Based on personal experience with the GT 220, yes you can run it with a 300watt PSU. I believe 300watt is the recommended requirement for running the GT 220.

Also, the GT 220 isn't all that bad at running games. Depending if you're quality crazy or performance crazy. I was able to run Battlefield 3, Skyrim and Crysis 2 on low settings with my Galaxy Geforce GT 220 1GB (not overclocked). So it's fine if you're planing on just playing games when you're bored or something but it ultimately depends on the kind of gamer you are.
a c 86 U Graphics card
February 24, 2013 6:51:40 PM

That's a pretty weak CPU. I would stick with no more than a Radeon 7750 or a Radeon 7770 with that.

@CntrlAltDel
PSU wattage is irrelevant. Not all 300W models are equal in and they can be different in many ways.
February 24, 2013 6:55:47 PM

blazorthon said:
That's a pretty weak CPU. I would stick with no more than a Radeon 7750 or a Radeon 7770 with that.

@CntrlAltDel
PSU wattage is irrelevant. Not all 300W models are equal in and they can be different in many ways.

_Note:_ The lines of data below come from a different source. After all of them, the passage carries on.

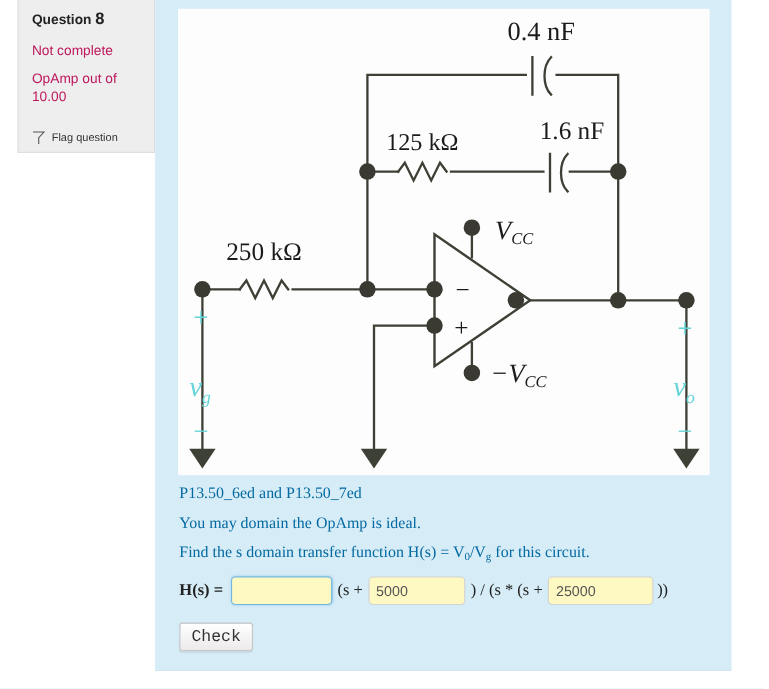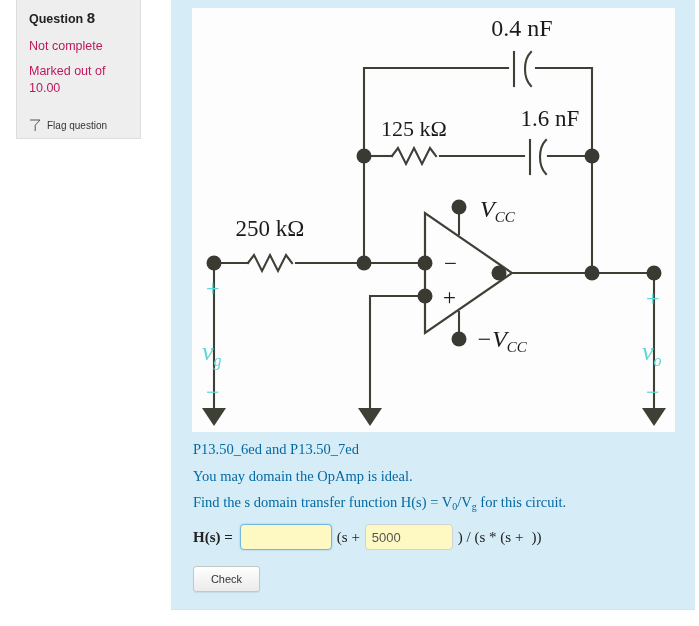"0.4 nF" .content { margin-left: 30px -> none }
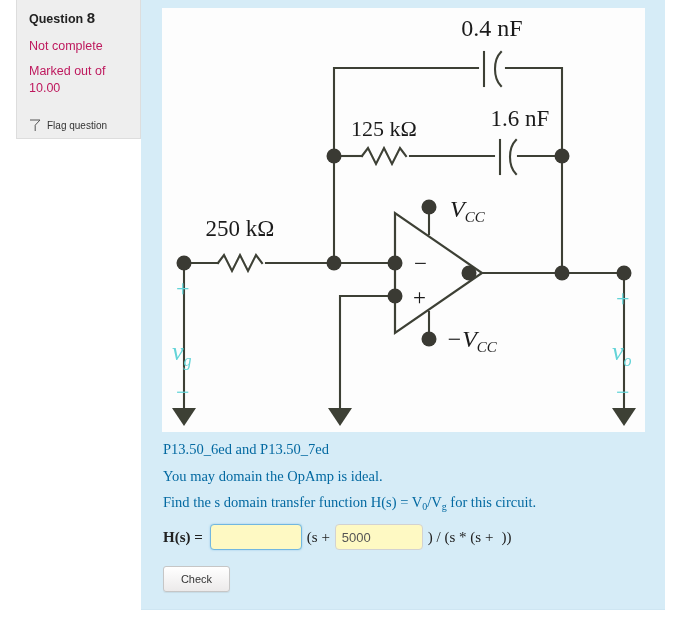"Marked out of" div.line { text: Marked -> OpAmp }
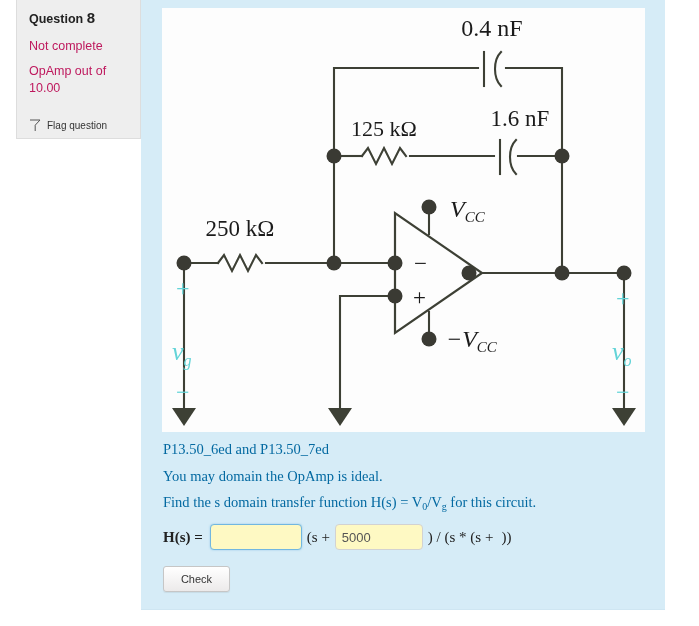"25000" input.ansbox { html: none -> <input> }
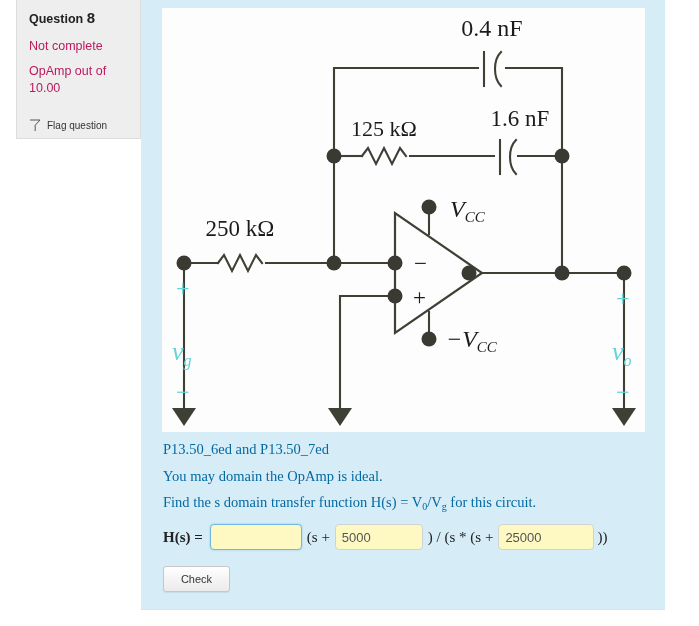"Check" .checkbtn { font-family: Liberation Sans, sans-serif -> Liberation Mono, monospace; font-size: 11px -> 15px }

I couldn't agree more, but with all due respect, he asked a simple question and I gave him a simple answer. The technical aspect of things cause mass confusion around here when 5 questions that were never asked get answered.
a c 86 U Graphics card
February 24, 2013 7:01:55 PM

CntrlAltDel said:
I couldn't agree more, but with all due respect, he asked a simple question and I gave him a simple answer. The technical aspect of things cause mass confusion around here when 5 questions that were never asked get answered.


Ignoring the technical aspect causes problems when you fall into generalizations. For example, OP's PSU is at best a bare minimum for the GT 220 and is actually well within the danger zone. We're also assuming in suggesting that it can do the job for the GT 220 that time hasn't degraded it to the point where it can not do the job. If it is degraded enough as it probably is considering its age and poor quality, OP using a GT 220 in it could and probably would cause a bad failure within a few months to a year. No offense, but ignoring the technical aspect in a technical problem is a recipe for disaster.